Vacuum cleaners are getting to be too much of a hassle. Are there any good manual carpet sweepers for removing crumbs, threads, etc.?
JOE from PHILADELPHIA
I have an old Bissel carpet sweeper that I have use all the time. Great for quick pickups of pet hair, crumbs, etc. Although it will not do a "deep" clean on carpets, for most small jobs, it's wonderful! Bonus....it's easily emptied.
I used to sell Fuller Brush products and thats where I got my sweeper and I love it. I have level loop throughout my house and it is great for in between vacuuming and after the grandkids have been to my house. My advice is not to get a cheapie! You'll have to pay around $50-$80 for a good sweeper that hugs the floor and gets against the wall real well. I have had a couple of cheaper sweepers and I got rid of them. They weren't worth taking out of the closet. Look in a commercial cleaning catalog or restaurant supply if you aren't happy with what you can find locally. Try it out. The cheapie sweepers I got rid of were a popular name brand (Bissel) but even name brands have different levels of quality/price for the same type of product. Good Luck.
I have an Oreck XL carpet sweeper I bought at a garage sale for 1.00 It works wonderful on short knap carpets.
Oreck sells an old fashioned carpet sweeper or "Hokie." They have two different models: a regular one and a commercial one which holds up to much more abuse. The "restaurantuer" (commercial one) costs about $100.00, but works great. I've been using mine for about 17 years so far with no problems. My son even took it to college with him where it was used by all his friends, and he accidently left it at a club his band was playing, where they used it for a few months too. Although it will not deep clean carpets, it's great for picking up threads, fuzz balls, and misc stuff from carpet surfaces. It also works on hard surfaces like kitchen or bathroom floors, or tile entryways to pick up crumbs, dirt, and pieces of food. The roller (not sure what to call it) comes out for cleaning. It's great for quick pick-ups and doesn't take up much room for storage.
my husband recently bought me one of those swiffer carpet flick thingies ($16) and a box of refills ($6), I have to say I love this thing (and my husband too but some days the carpet flick more lol).

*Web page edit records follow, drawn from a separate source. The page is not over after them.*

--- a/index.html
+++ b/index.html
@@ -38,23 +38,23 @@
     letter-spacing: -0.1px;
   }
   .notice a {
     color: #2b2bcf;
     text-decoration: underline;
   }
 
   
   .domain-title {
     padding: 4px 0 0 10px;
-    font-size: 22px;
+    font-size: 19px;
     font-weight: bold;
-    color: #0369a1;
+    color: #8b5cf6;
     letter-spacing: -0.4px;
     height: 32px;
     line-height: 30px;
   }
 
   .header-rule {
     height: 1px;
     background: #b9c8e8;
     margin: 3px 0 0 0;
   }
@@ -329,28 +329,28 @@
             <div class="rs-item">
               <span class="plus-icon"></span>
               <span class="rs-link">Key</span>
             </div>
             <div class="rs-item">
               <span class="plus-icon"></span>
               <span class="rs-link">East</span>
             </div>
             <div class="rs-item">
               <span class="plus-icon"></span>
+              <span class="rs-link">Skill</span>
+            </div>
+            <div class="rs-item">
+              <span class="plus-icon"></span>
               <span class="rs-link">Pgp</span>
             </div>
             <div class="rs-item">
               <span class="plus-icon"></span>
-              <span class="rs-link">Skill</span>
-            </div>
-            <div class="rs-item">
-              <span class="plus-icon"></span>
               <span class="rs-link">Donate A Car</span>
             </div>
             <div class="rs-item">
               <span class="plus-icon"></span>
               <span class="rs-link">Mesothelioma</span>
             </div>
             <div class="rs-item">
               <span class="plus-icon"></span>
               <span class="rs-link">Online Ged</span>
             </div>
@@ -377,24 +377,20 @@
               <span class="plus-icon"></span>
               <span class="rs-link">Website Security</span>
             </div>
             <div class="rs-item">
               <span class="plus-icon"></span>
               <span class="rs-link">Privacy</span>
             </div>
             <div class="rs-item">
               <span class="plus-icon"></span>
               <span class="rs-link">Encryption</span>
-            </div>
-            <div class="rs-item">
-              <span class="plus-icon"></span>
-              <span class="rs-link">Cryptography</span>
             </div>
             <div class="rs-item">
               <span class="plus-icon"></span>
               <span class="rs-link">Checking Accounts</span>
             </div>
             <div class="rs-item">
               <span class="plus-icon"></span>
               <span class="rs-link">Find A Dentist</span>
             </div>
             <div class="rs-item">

I use it once a day on the carpets and then once I week I break out the big vaccum and do an overall clean, you cant imagine how wonderful it is not to have to haul that big bulky thing around so much... I strongly recommend trying one out if you can
I used BISSELL Carpet Sweeper, it was good, however, this company do not have any replacement parts for this item.

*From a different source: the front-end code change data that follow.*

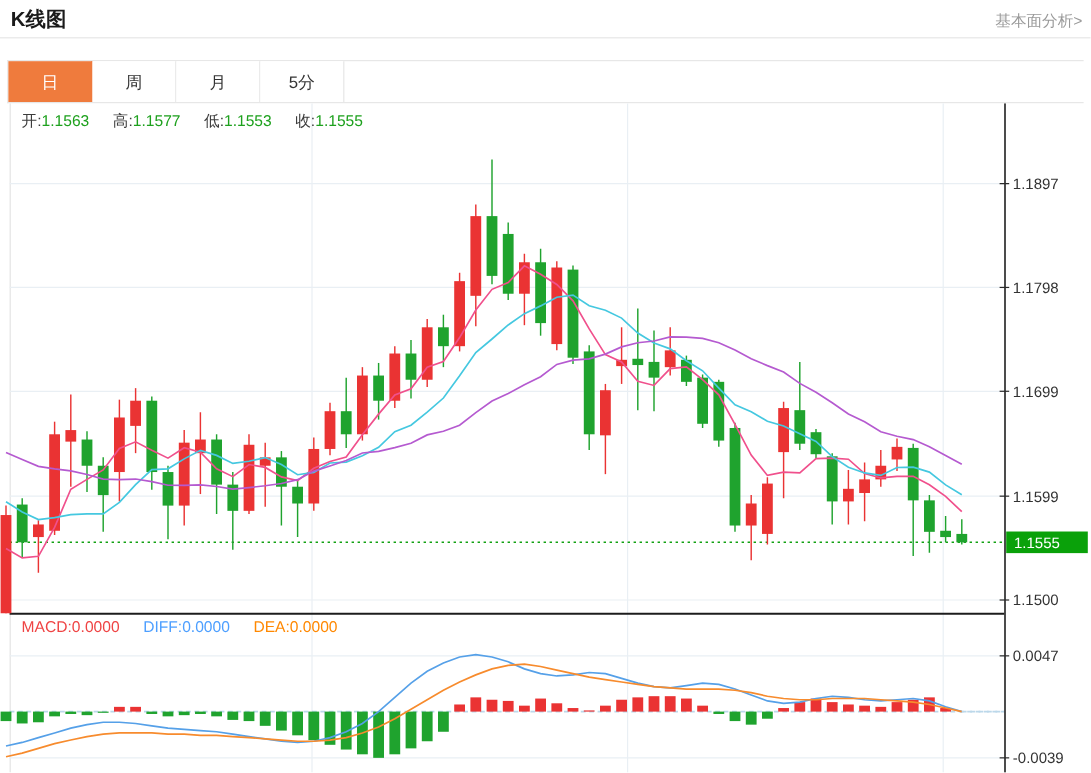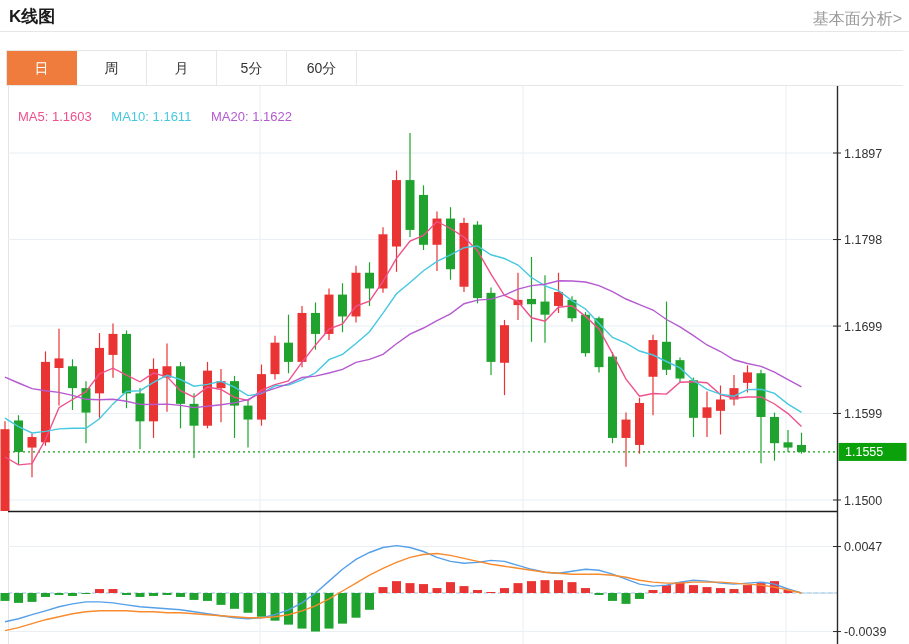--- a/index.html
+++ b/index.html
@@ -3,21 +3,21 @@
 <meta charset="utf-8">
 <style>
   * { box-sizing: border-box; margin: 0; padding: 0; }
   html,body { background:#fff; }
   body { font-family: "Liberation Sans", sans-serif; }
   #app { position:relative; width:909px; height:644px; background:#fff; overflow:hidden; }
 
   
   .hdr { position:absolute; left:0; top:0; width:909px; height:32px; border-bottom:1px solid #e6e6e6; }
   .hdr-title { position:absolute; left:9px; top:5px; font-size:17px; font-weight:bold; color:#1a1a1a; }
-  .hdr-link { position:absolute; right:7px; top:9px; font-size:16px; color:#999; cursor:pointer; text-decoration:none; }
+  .hdr-link { position:absolute; right:7px; top:9px; font-size:13px; color:#999; cursor:pointer; text-decoration:none; }
 
   
   .tabbar { position:absolute; left:6px; top:50px; width:897px; height:36px;
             border-top:1px solid #e7e7e7; border-bottom:1px solid #e7e7e7; border-left:1px solid #e7e7e7;
             display:flex; background:#fff; }
   .tab { width:70px; height:34px; line-height:34px; text-align:center; font-size:14px; color:#333;
          border-right:1px solid #e7e7e7; cursor:pointer; background:#fff; }
   .tab.active { background:var(--accent,#ef7b3d); color:#fff; border-right-color:var(--accent,#ef7b3d); }
 
   
@@ -46,21 +46,20 @@
   <div class="hdr">
     <div class="hdr-title">K线图</div>
     <a class="hdr-link">基本面分析&gt;</a>
   </div>
 
   <div class="tabbar">
       <div class="tab active">日</div>
       <div class="tab">周</div>
       <div class="tab">月</div>
       <div class="tab">5分</div>
-      <div class="tab">60分</div>
     </div>
 
   <div class="chart-wrap">
     <svg id="chart-svg" width="909" height="558" viewBox="0 0 909 558">
         <defs>
           <clipPath id="mclip">
             <rect x="0" y="0" width="837" height="425"></rect>
           </clipPath>
         </defs>
         <g>
@@ -286,22 +285,28 @@
           <text x="844" y="465.0452" font-size="12.5" fill="#333" font-family="&quot;Liberation Sans&quot;, sans-serif">0.0047</text>
           <line x1="833" y1="545.5476" x2="841" y2="545.5476" stroke="#2a2a2a" stroke-width="1"></line>
           <text x="844" y="550.0476" font-size="12.5" fill="#333" font-family="&quot;Liberation Sans&quot;, sans-serif">-0.0039</text>
         </g>
         <g>
           <rect x="838.5" y="356.9269521410575" width="68" height="18" fill="#0aa10a"></rect>
           <text x="845" y="370.4269521410575" font-size="12.5" fill="#fff" font-family="&quot;Liberation Sans&quot;, sans-serif">1.1555</text>
         </g>
       </svg>
 
-
-    <div class="overlay ov-ma">
-      <span class="grp v-ma5"><span>MA5:</span> <span>1.1603</span></span>
-      <span class="grp v-ma10"><span>MA10:</span> <span>1.1611</span></span>
-      <span class="grp v-ma20"><span>MA20:</span> <span>1.1622</span></span>
+    <div class="overlay ov-ohlc">
+      <span class="grp"><span class="lab">开:</span><span class="v-green">1.1563</span></span>
+      <span class="grp"><span class="lab">高:</span><span class="v-green">1.1577</span></span>
+      <span class="grp"><span class="lab">低:</span><span class="v-green">1.1553</span></span>
+      <span class="grp"><span class="lab">收:</span><span class="v-green">1.1555</span></span>
     </div>
 
+
+    <div class="overlay ov-macd">
+      <span class="grp v-macd"><span>MACD:</span><span>0.0000</span></span>
+      <span class="grp v-diff"><span>DIFF:</span><span>0.0000</span></span>
+      <span class="grp v-dea"><span>DEA:</span><span>0.0000</span></span>
+    </div>
   </div>
 
 </div>
 
 </body></html>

A replacement Brush was ordered (very expensive for 18 dollars, including shipping & handling) still it was not delivered. When contacted Customer service, the reply was that company stopped replacement parts for this sweeper. It is recommended NOT TO BUY a product from a company if they cannot supply replacement parts.
ACE Hardware sells a Bissett for $26.99 and it is just like the one my grandma used to use, way back in the 1940's. She only got the men folk to move the area rugs to the yard and hang over a clothes line where she would beat them with a "Rug Beater" once a year during Spring Housecleaning! The manual carpet sweeper had to do for the rest of the year.
I bought a sweeper from Target for only $14 that was called real simple or something like that that was great! It was better than the higher dollar ones that I got later because my grandson broke the handle on mine and I have not been able to find one again! I would love to know where to buy another one.
People today don't know how products (including carpet sweepers) used to be made--strong and long lasting.
In the early 1980s I bought a Bissell manual carpet sweeper. It finally broke--in Feb 2009--having lasted almost 30 years. It had a steel body heavy enough to not get dented, two rollers with boar's head bristles, 2 heights--for carpet or floor; it picked up most dust and pet hair as well as larger trash. Unlike plastics, it was not a super dust magnet.
I didn't have room for a full-sized vaccuum cleaner for my small apartment--but occasionally would borrow a friend's. (Six months ago I borrowed a 30-year-old Kirby which did a wonderful job.
As its owner says, "it really sucks!")
I bought a replacement--no need to mention the brand. It's one of those modern "made to break" items like most of what's made today. It's smaller, made of flimsy plastic, with one roller of cheap nylon bristles, the mechanism to open the dust pans doesn't work and I don't dare force it since it's obviously it would break. It only picks up larger trash. I'm going to return it--and now what can I do? I urge "green manufacturers" to start building products like they used to be made--built for durability and of simple, functional design.